Uomo
Eau de Parfum
Ermenegildo Zegna
Italian menswear-rooted designer brand offering polished, fabric-like woods and citrus fragrances.
Ermenegildo Zegna began in 1910, when 18-year-old Ermenegildo Zegna founded the Lanificio Zegna wool mill in Trivero in northern Italy. The mill, which still operates in the Alpine foothills, built its reputation on fine suiting fabrics that became a major Italian export. Over time, the family-run company expanded from textile production into luxury menswear and, later, fragrance.
Zegna entered perfumery in the early 1990s, with its first fragrance listed in 1992. Since then the brand has launched dozens of scents, often working with prominent perfumers such as Alberto Morillas, Jacques Cavallier, Frank Voelkl, Antoine Lie and Daniela (Roche) Andrier. Collections like Essenze and, more recently, Memorie showcase materials and themes tied to Italian landscapes and the brand’s textile heritage, including references to the founder’s ink well and the forests of Oasi Zegna around the original mill.

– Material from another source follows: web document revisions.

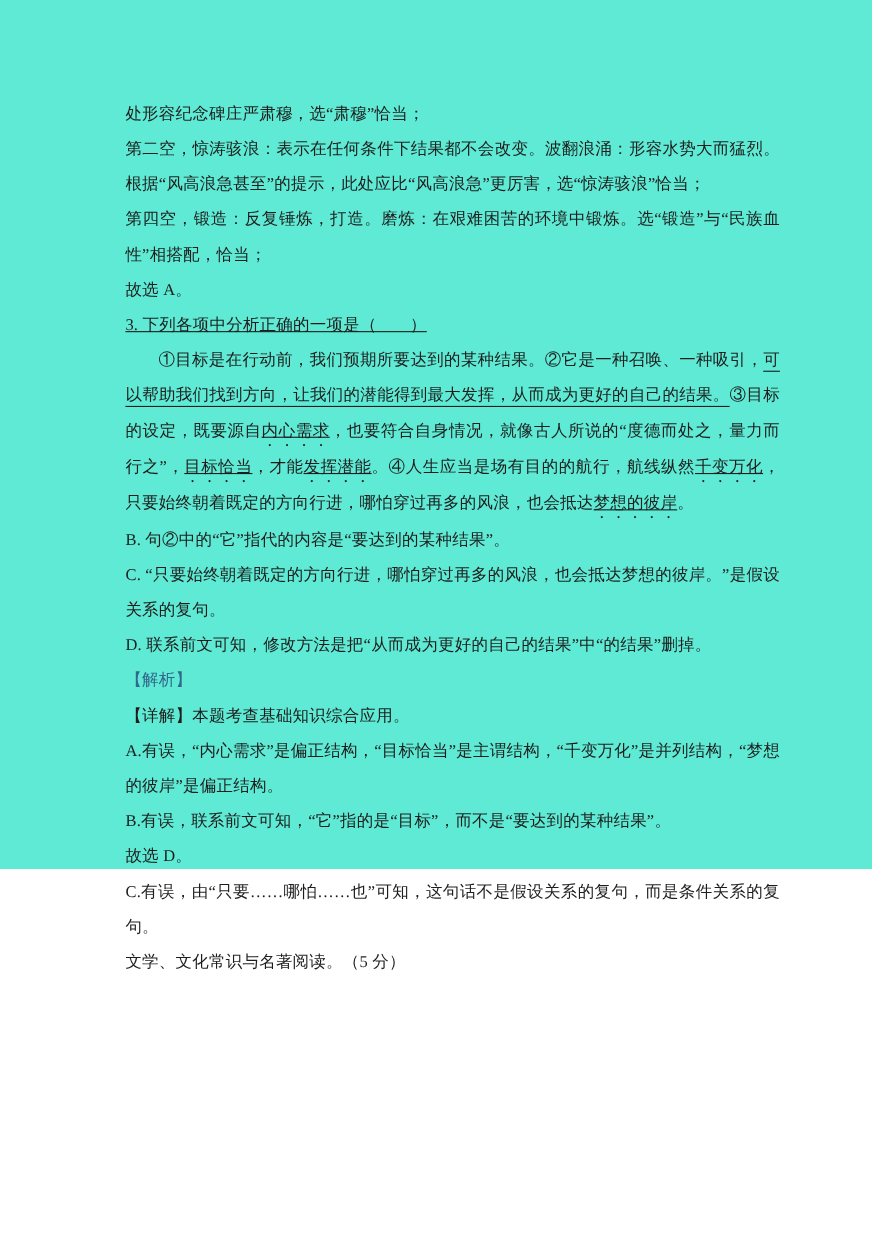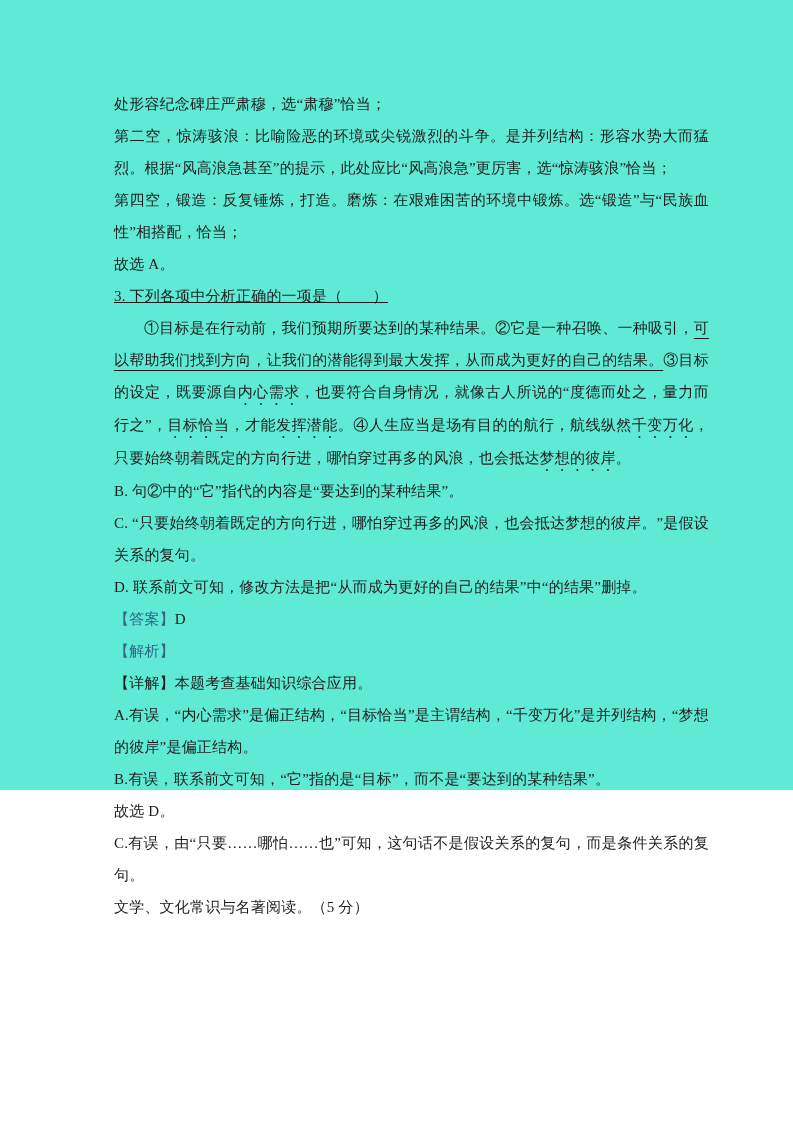--- a/index.html
+++ b/index.html
@@ -53,7 +53,7 @@
 <div class="page">
   <div class="doc" id="doc">
       <p><span style="color: rgb(29, 29, 29);">处形容纪念碑庄严肃穆，选“肃穆”恰当；</span></p>
-      <p><span style="color: rgb(29, 29, 29);">第二空，惊涛骇浪：比喻险恶的环境或尖锐激烈的斗争。是并列结构：形容水势大而猛烈。根据“风高浪急甚至”的提示，此处应比“风高浪急”更厉害，选“惊涛骇浪”恰当；</span></p>
+      <p><span style="color: rgb(29, 29, 29);">第二空，惊涛骇浪：表示在任何条件下结果都不会改变。波翻浪涌：形容水势大而猛烈。根据“风高浪急甚至”的提示，此处应比“风高浪急”更厉害，选“惊涛骇浪”恰当；</span></p>
       <p><span style="color: rgb(29, 29, 29);">第四空，锻造：反复锤炼，打造。磨炼：在艰难困苦的环境中锻炼。选“锻造”与“民族血性”相搭配，恰当；</span></p>
       <p><span style="color: rgb(29, 29, 29);">故选 A。</span></p>
       <p><span style="color: rgb(29, 29, 29); text-decoration: underline;">3. 下列各项中分析正确的一项是（　　）</span></p>

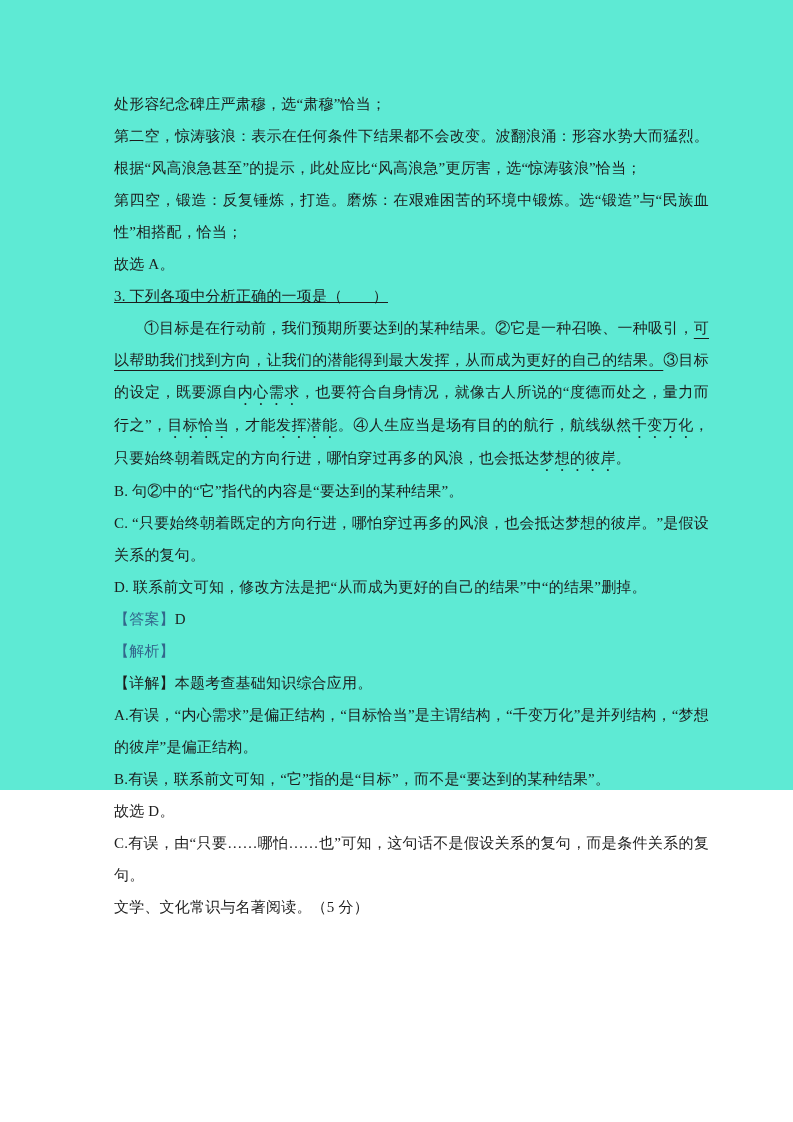--- a/index.html
+++ b/index.html
@@ -42,6 +42,7 @@
     -webkit-text-emphasis-position: under right;
     text-emphasis: filled dot;
     text-emphasis-position: under right;
+    text-decoration: underline;
   }
   .accent {
     

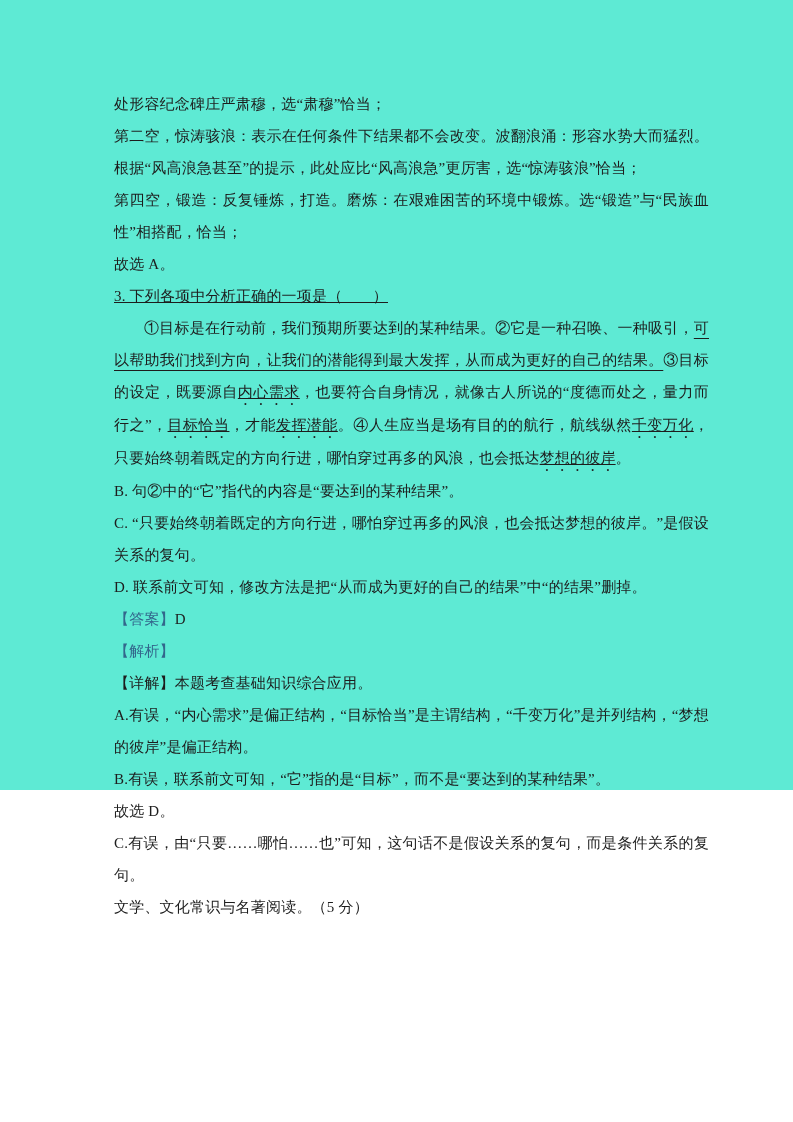--- a/index.html
+++ b/index.html
@@ -62,7 +62,6 @@
       <p><span style="color: rgb(29, 29, 29);">B. 句②中的“它”指代的内容是“要达到的某种结果”。</span></p>
       <p><span style="color: rgb(29, 29, 29);">C. “只要始终朝着既定的方向行进，哪怕穿过再多的风浪，也会抵达梦想的彼岸。”是假设关系的复句。</span></p>
       <p><span style="color: rgb(29, 29, 29);">D. 联系前文可知，修改方法是把“从而成为更好的自己的结果”中“的结果”删掉。</span></p>
-      <p><span class="accent" style="color: rgb(51, 103, 140);">【答案】</span><span style="color: rgb(29, 29, 29);">D</span></p>
       <p><span class="accent" style="color: rgb(51, 103, 140);">【解析】</span></p>
       <p><span style="color: rgb(29, 29, 29);">【详解】本题考查基础知识综合应用。</span></p>
       <p><span style="color: rgb(29, 29, 29);">A.有误，“内心需求”是偏正结构，“目标恰当”是主谓结构，“千变万化”是并列结构，“梦想的彼岸”是偏正结构。</span></p>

The fragrance line focuses primarily on masculine and unisex compositions, reflecting Zegna’s roots in menswear. Many releases emphasize woods, citrus, aromatic herbs and clean musks, aligning with tailored, office-friendly wear rather than overtly experimental concepts. While distribution and availability of some lines can be uneven, the brand has developed a following among consumers who appreciate polished, fabric-like blends that sit comfortably with formal and business attire.

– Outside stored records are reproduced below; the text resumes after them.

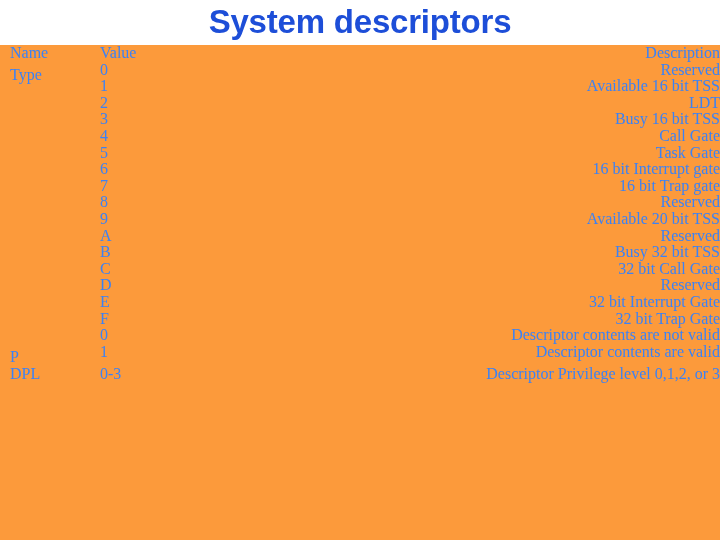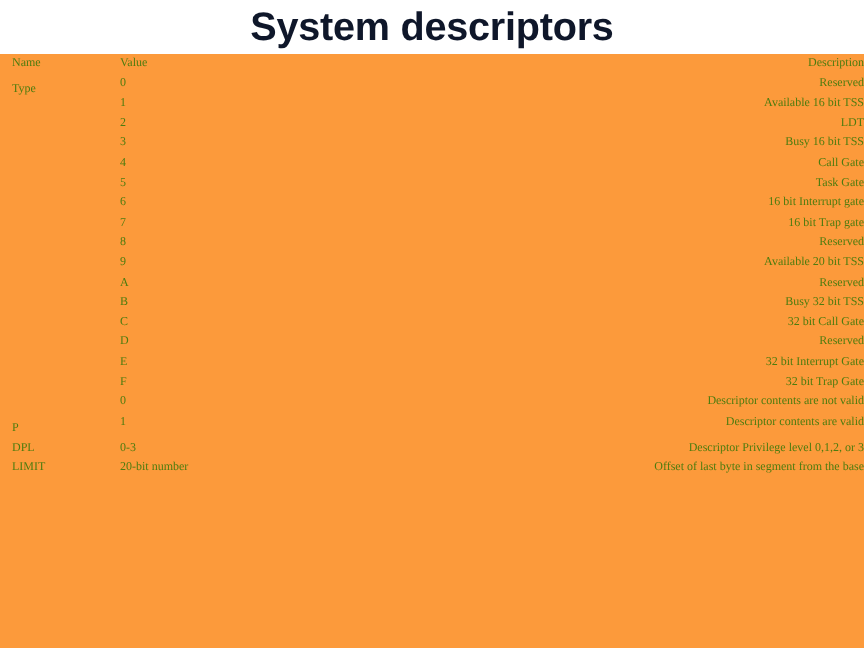--- a/index.html
+++ b/index.html
@@ -33,7 +33,7 @@
     font-family: "Liberation Sans", "DejaVu Sans", sans-serif;
     font-weight: bold;
     font-size: 33px;
-    color: #0f172a;
+    color: #1d4ed8;
     letter-spacing: -0.2px;
     white-space: nowrap;
   }

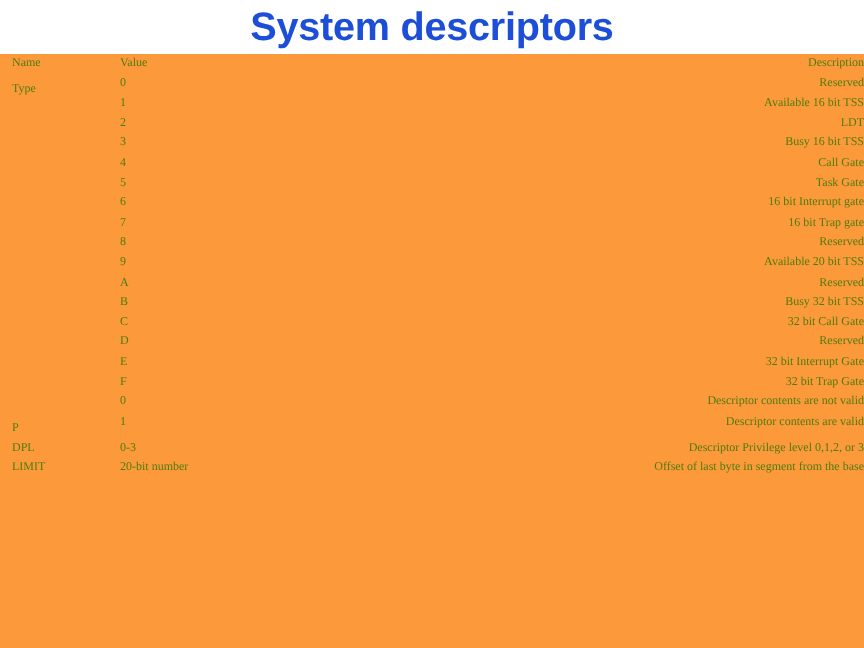--- a/index.html
+++ b/index.html
@@ -56,8 +56,8 @@
     width: 710px;
     border-collapse: collapse;
     table-layout: fixed;
-    font-size: 10px;
-    color: #4d7c0f;
+    font-size: 16px;
+    color: #3b82f6;
   }
   .desc-table td {
     padding: 0;

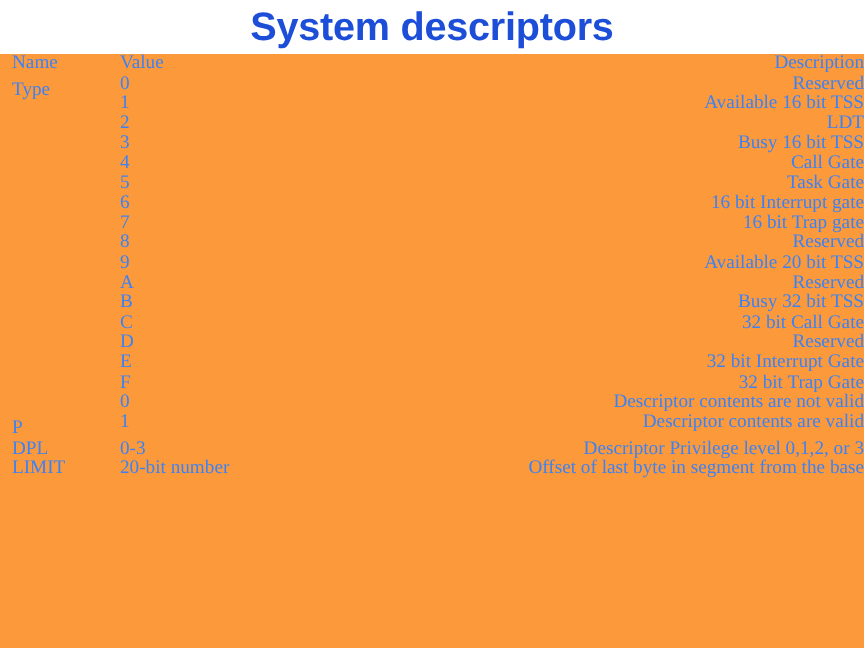--- a/index.html
+++ b/index.html
@@ -210,17 +210,6 @@
       </tr>
 
 
-      <tr>
-        <td class="cell-name vline-left rule-bottom pad-limit">
-          <div class="single-line">LIMIT</div>
-        </td>
-        <td class="cell-value rule-bottom pad-limit">
-          <div class="single-line">20-bit number</div>
-        </td>
-        <td class="cell-desc rule-bottom pad-limit">
-          <div class="single-line">Offset of last byte in segment from the base</div>
-        </td>
-      </tr>
 
     </tbody>
   </table>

A designer, premium house known for woody compositions.
Zegna started as a textile-focused company and evolved into a full menswear house before adding fragrance in the early 1990s. Early scents leaned into classic masculine structures, while later lines such as Essenze and Memorie place more emphasis on specific materials, places in Italy and the brand’s heritage around Oasi Zegna. Over time the compositions have modernized in texture and cleanliness while staying relatively conservative in structure, maintaining a clear connection to tailored clothing and formal wear.
A solid choice for understated, suit-friendly woods and citrus, especially if you value Italian tailoring aesthetics. Not ideal if you want daring, avant-garde compositions or intense gourmand sweetness.